Spectral analysis of atmospheric composition: application to surface ozone model–measurement comparisons
- Wolfson Atmospheric Chemistry Laboratories, Department of Chemistry, University of York, Heslington, York, YO10 5DD, UK
Abstract. Models of atmospheric composition play an essential role in our scientific understanding of atmospheric processes and in providing policy strategies to deal with societally relevant problems such as climate change, air quality, and ecosystem degradation. The fidelity of these models needs to be assessed against observations to ensure that errors in model formulations are found and that model limitations are understood. A range of approaches are necessary for these comparisons. Here, we apply a spectral analysis methodology for this comparison. We use the Lomb–Scargle periodogram, a method similar to a Fourier transform, but better suited to deal with the gapped data sets typical of observational data.

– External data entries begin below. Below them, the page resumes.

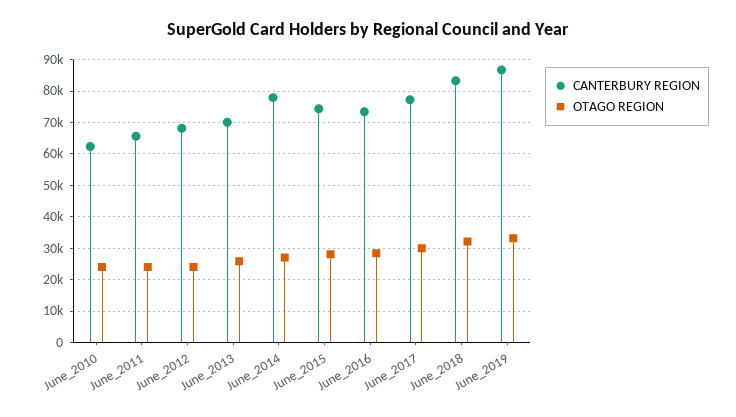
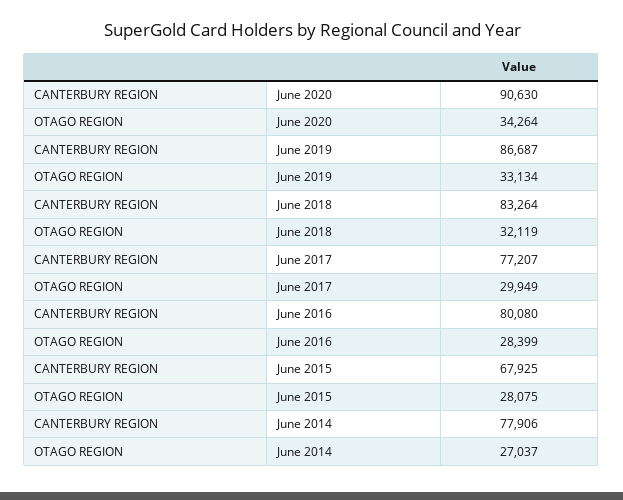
CANTERBURY REGION, June_2010: 62000 -> none
OTAGO REGION, June_2010: 24000 -> none
CANTERBURY REGION, June_2011: 66000 -> none
OTAGO REGION, June_2011: 24000 -> none
CANTERBURY REGION, June_2012: 68000 -> none
OTAGO REGION, June_2012: 24000 -> none
CANTERBURY REGION, June_2013: 70000 -> none
OTAGO REGION, June_2013: 26000 -> none
CANTERBURY REGION, June_2015: 74000 -> 67925
CANTERBURY REGION, June_2016: 74000 -> 80080
CANTERBURY REGION, June 2020: none -> 90630
OTAGO REGION, June 2020: none -> 34264

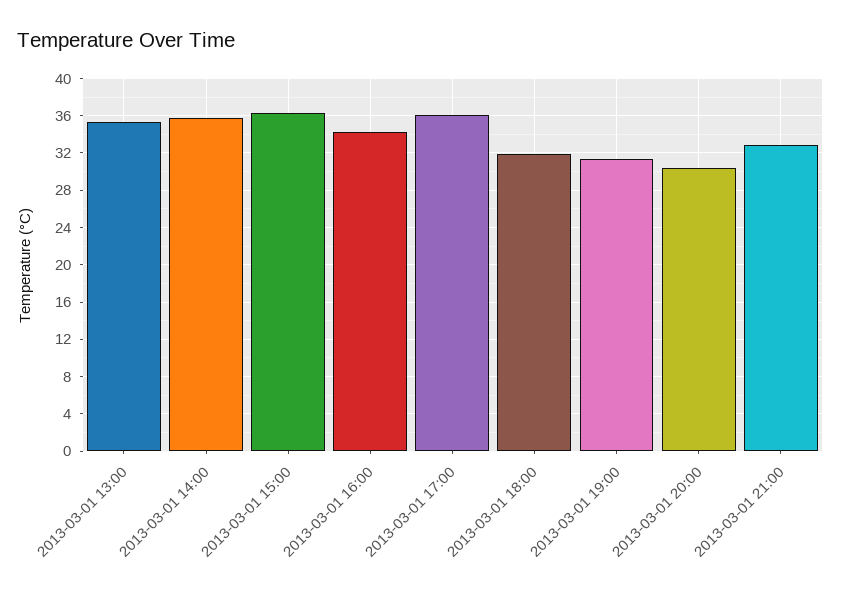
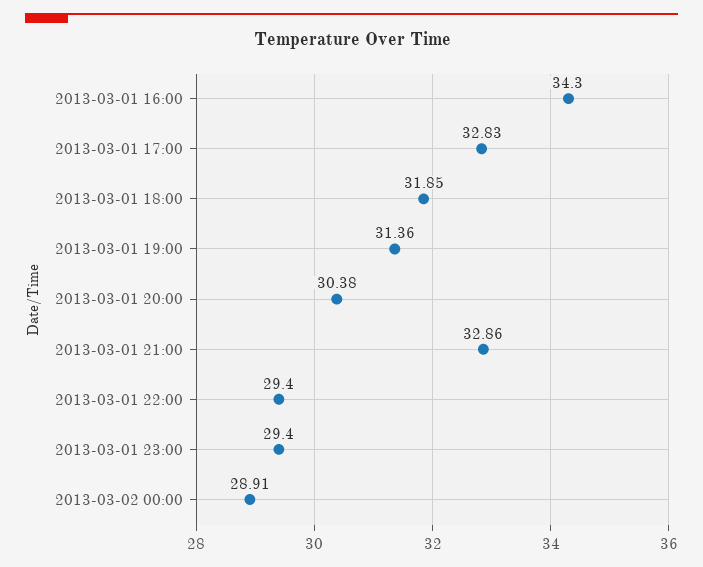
2013-03-01 13:00: 35 -> none
2013-03-01 14:00: 36 -> none
2013-03-01 15:00: 36 -> none
2013-03-01 17:00: 36 -> 32.83
2013-03-01 22:00: none -> 29.4
2013-03-01 23:00: none -> 29.4
2013-03-02 00:00: none -> 28.91

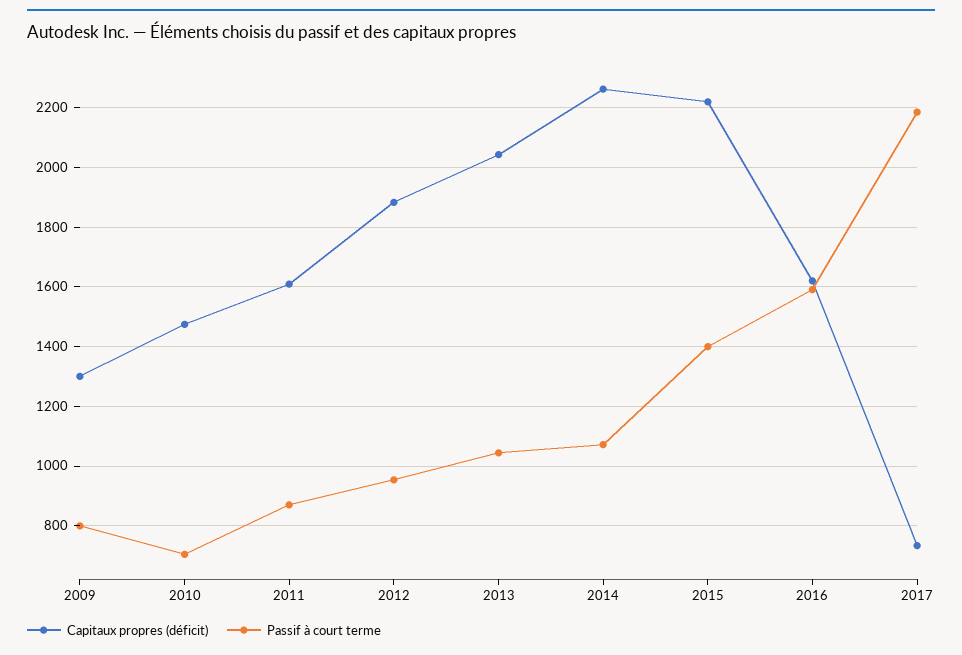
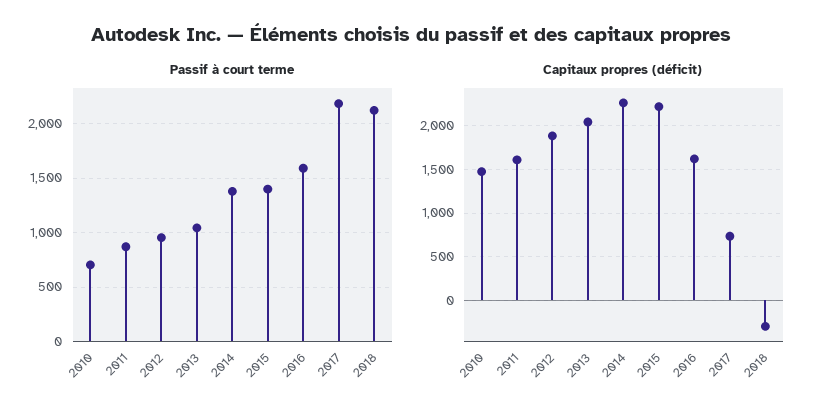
Capitaux propres (déficit), 2009: 1300 -> none
Passif à court terme, 2009: 800 -> none
Passif à court terme, 2014: 1075 -> 1400
Passif à court terme, 2018: none -> 2100
Capitaux propres (déficit), 2018: none -> -300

We apply this methodology to long-term hourly ozone observations and the equivalent model (GEOS-Chem) output. We show that the spectrally transformed observational data show a distinct power spectrum with regimes indicative of meteorological processes (weather, macroweather) and specific peaks observed at the daily and annual timescales together with corresponding harmonic peaks at one-half, one-third, etc., of these frequencies. Model output shows corresponding features. A comparison between the amplitude and phase of these peaks introduces a new comparison methodology between model and measurements. We focus on the amplitude and phase of diurnal and seasonal cycles and present observational/model comparisons and discuss model performance. We find large biases notably for the seasonal cycle in the mid-latitude Northern Hemisphere where the amplitudes are generally overestimated by up to 16 ppbv, and phases are too late on the order of 1–5 months. This spectral methodology can be applied to a range of model–measurement applications and is highly suitable for Multimodel Intercomparison Projects (MIPs).